Caseros –la batalla de 1852– consolidó al entrerriano Justo José de Urquiza en la Confederación Argentina. La resbalosa roja de Juan Manuel de Rosas fue, y quedaron los porteños apretujados en la riqueza del Estado de Buenos Aires con su ciudad-puerto. Eso no cambió tanto en la capital unitaria que, incluso, luego de la reforma constitucional de 1994, sigue con sus mañas.

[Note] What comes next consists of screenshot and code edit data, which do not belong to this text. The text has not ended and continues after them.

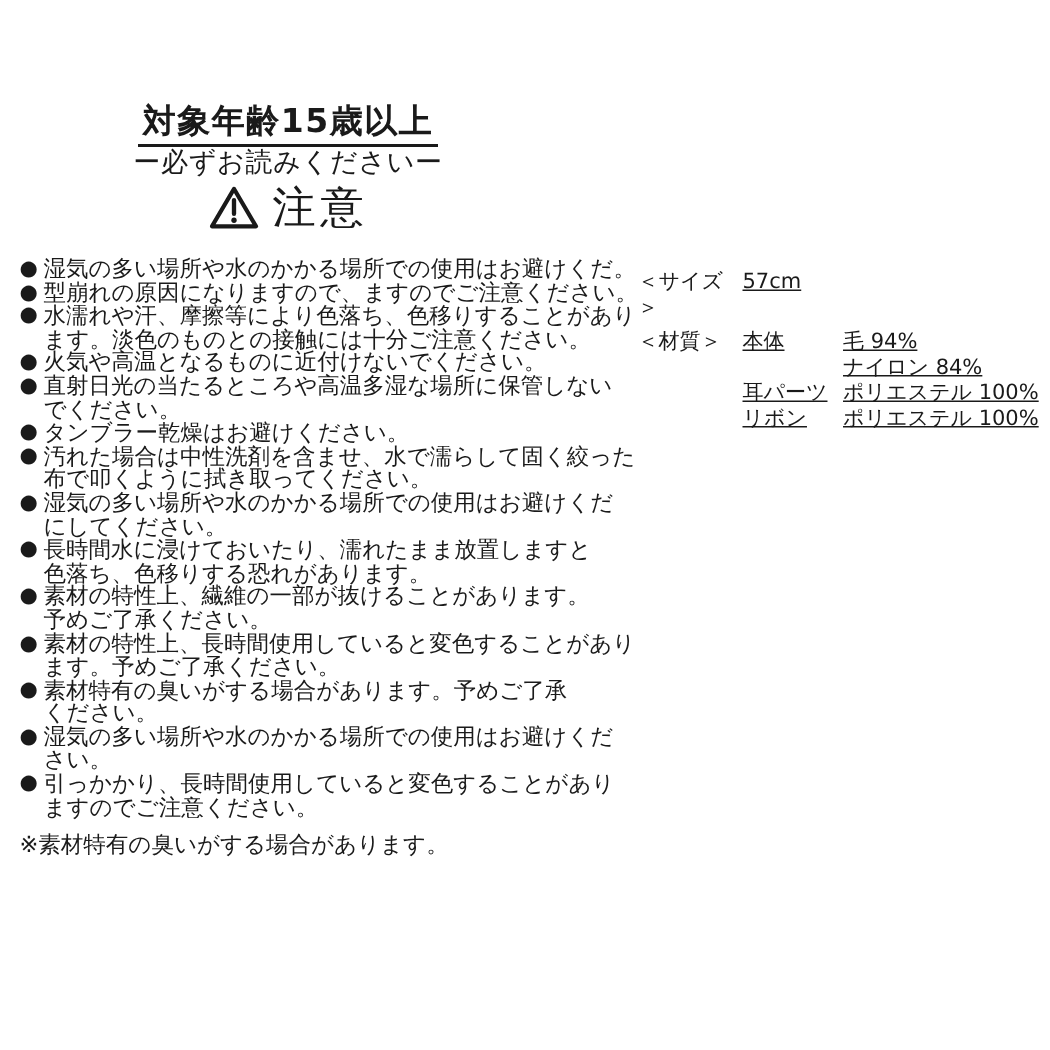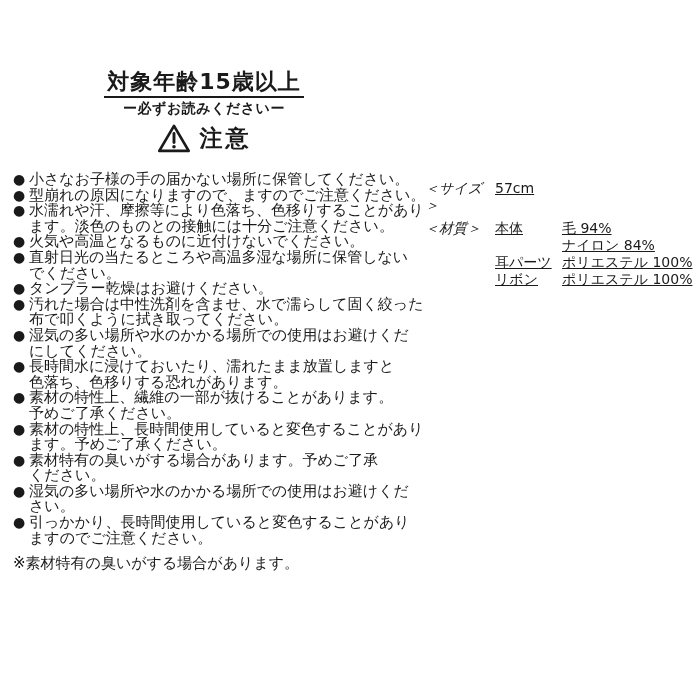--- a/index.html
+++ b/index.html
@@ -13,55 +13,55 @@
     position: relative;
     font-family: "DejaVu Sans", sans-serif;
     color: #1a1a1a;
     overflow: hidden;
   }
 
   
   .header {
     position: absolute;
     top: 70px;
-    left: 12px;
+    left: 0;
     width: 384px;
     text-align: center;
   }
   .age-title {
     display: inline-block;
     font-size: 22px;
     font-weight: bold;
     letter-spacing: 1px;
     border-bottom: 2.5px solid #1a1a1a;
     padding: 0 3px 2px 3px;
     line-height: 24px;
   }
   .read-note {
-    font-size: 14px;
-    font-weight: bold;
+    font-size: 18px;
+    font-weight: normal;
     letter-spacing: 0.5px;
     margin-top: 3px;
     line-height: 15px;
   }
   .caution-header {
     margin-top: 7px;
     display: flex;
     align-items: center;
     justify-content: center;
     gap: 9px;
   }
   .warning-triangle-icon {
     width: 34px;
     height: 31px;
     flex: 0 0 auto;
   }
   .caution-title {
-    font-size: 23px;
-    font-weight: bold;
+    font-size: 29px;
+    font-weight: normal;
     letter-spacing: 3px;
     line-height: 31px;
   }
 
   
   .warn-list {
     position: absolute;
     left: 13px;
     top: 172px;
     width: 420px;
@@ -88,21 +88,21 @@
   
   .specs {
     position: absolute;
     left: 425px;
     top: 180px;
     font-size: 14px;
     line-height: 17px;
   }
   .spec-line { display: flex; }
   .spec-gap  { margin-bottom: 6px; }
-  .spec-label { width: 70px; font-style: italic; }
+  .spec-label { width: 70px; }
   .spec-mid   { width: 67px; text-decoration: underline; }
   .spec-val   { white-space: nowrap; text-decoration: underline; }
 
   
   .footer {
     position: absolute;
     left: 13px;
     top: 555px;
     font-size: 15px;
     line-height: 17.5px;
@@ -124,21 +124,21 @@
     <svg class="warning-triangle-icon" viewBox="0 0 40 36" xmlns="http://www.w3.org/2000/svg">
       <path d="M20 3.2 L37.3 32.6 L2.7 32.6 Z" fill="none" stroke="#1a1a1a" stroke-width="3.2" stroke-linejoin="round"></path>
       <line x1="20" y1="12" x2="20" y2="22.8" stroke="#1a1a1a" stroke-width="3.4" stroke-linecap="round"></line>
       <circle cx="20" cy="27.8" r="2.1" fill="#1a1a1a"></circle>
     </svg>
     <span class="caution-title">注意</span>
   </div>
 </div>
 
 <ul class="warn-list">
-  <li class="warn"><span class="bullet">●</span><span class="warn-text">小さなお子様の手の届かない場所に保管してください。</span></li>
+  <li class="warn"><span class="bullet">●</span><span class="warn-text">湿気の多い場所や水のかかる場所での使用はお避けくだ。</span></li>
   <li class="warn"><span class="bullet">●</span><span class="warn-text">型崩れの原因になりますので、ますのでご注意ください。</span></li>
   <li class="warn"><span class="bullet">●</span><span class="warn-text">水濡れや汗、摩擦等により色落ち、色移りすることがあり
 ます。淡色のものとの接触には十分ご注意ください。</span></li>
   <li class="warn"><span class="bullet">●</span><span class="warn-text">火気や高温となるものに近付けないでください。</span></li>
   <li class="warn"><span class="bullet">●</span><span class="warn-text">直射日光の当たるところや高温多湿な場所に保管しない
 でください。</span></li>
   <li class="warn"><span class="bullet">●</span><span class="warn-text">タンブラー乾燥はお避けください。</span></li>
   <li class="warn"><span class="bullet">●</span><span class="warn-text">汚れた場合は中性洗剤を含ませ、水で濡らして固く絞った
 布で叩くように拭き取ってください。</span></li>
   <li class="warn"><span class="bullet">●</span><span class="warn-text">湿気の多い場所や水のかかる場所での使用はお避けくだ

Casi una década después de Caseros vendría la sorpresiva retirada de Urquiza en Pavón (1961), con una caballería ganadora bajo el mando de Ricardo López Jordán, frente a un Bartolomé Mitre que ya se adelantaba a la moda urbana de la barba hipster. De alguna manera la ciudad le ganó al campo. Con la generación del ‘80 lo convirtieron definitivamente en latifundios forzados por la “Campaña al Desierto”, previo regalo de mantas con viruela a los pueblos originarios, en lo que sería una de las primeras guerras bacteriológicas.
Según esta versión de la historia, ese sería el fin de la disputa entre la Confederación Argentina y el Estado de Buenos Aires. También la piedra fundamental del asesinato de Urquiza, otra vez casi una década después, bajo las órdenes de López Jordán, ese general sin triunfos a pesar de Caseros.
La conocida “Tenida de Unión Nacional” que juntó a Urquiza con Santiago Derqui, Mitre y Domingo Faustino Sarmiento un poco antes de Pavón, no sería gratis. ¿Qué aprendimos de todo esto? Que el poder es relacional, porque a excepción de Urquiza, todos fueron Presidentes. Que el diálogo parece el camino correcto y que la violencia política no debe volver.
La tercera ola
El mencionado director Danny Boyle dedica una escena a El día de los trífidos en la primera parte de la saga. Cillian Murphy despierta en un hospital y al recuperar la visión se encuentra con un contagio masivo y el anhelo de supervivencia. En la segunda entrega, Robert Carlyle se convierte en zombie para contagiar de nuevo a todos en la segunda ola. Hay otra exposición al virus, epidemia y muerte.
No fue el Covid el que se llevó a Jesús Martín-Barbero, sino el negacionismo a ultranza en sus aspectos económicos y culturales. Ese que repite la teoría de los dos demonios y que busca profundizar la violencia y el odio a lo popular. En especial, cuando los sectores vulnerables son incorporados en la agenda política como prioridad frente a una crisis sanitaria, en la que terminó ganando un sistema global de patentes que debieron ser liberadas por los laboratorios.
Todas estas historias tristes tienen un común denominador en la ceguera colectiva que, de momento, lleva casi 4 millones de muertes reportadas en el mundo y confirma una tercera ola en variantes nuevas a pesar de las vacunas. En tiempos de campaña electoral, ese pequeño hobbit que todos llevamos dentro nos envilece por riñas sectoriales y se olvida de un sistema de salud saturado con más de 500 muertos diarios. Son datos que deberían hacernos menos egoístas, mejores personas, más humanas y más reflexivas.
La simbología tiene algo llamativo cargado en el signo y las terceridades. Un tercer día del tercer mes del año se declaró la pandemia. Los trífidos suenan a tres, la saga de Danny Boyle tendrá su tercera parte, y Marx puso en la tierra el materialismo dialéctico sobre las tres partes del modelo hegeliano: ser, nada y devenir, en una nueva síntesis sobre la cual no perdemos la esperanza de dejar guardado en la cultura el antídoto para las futuras generaciones.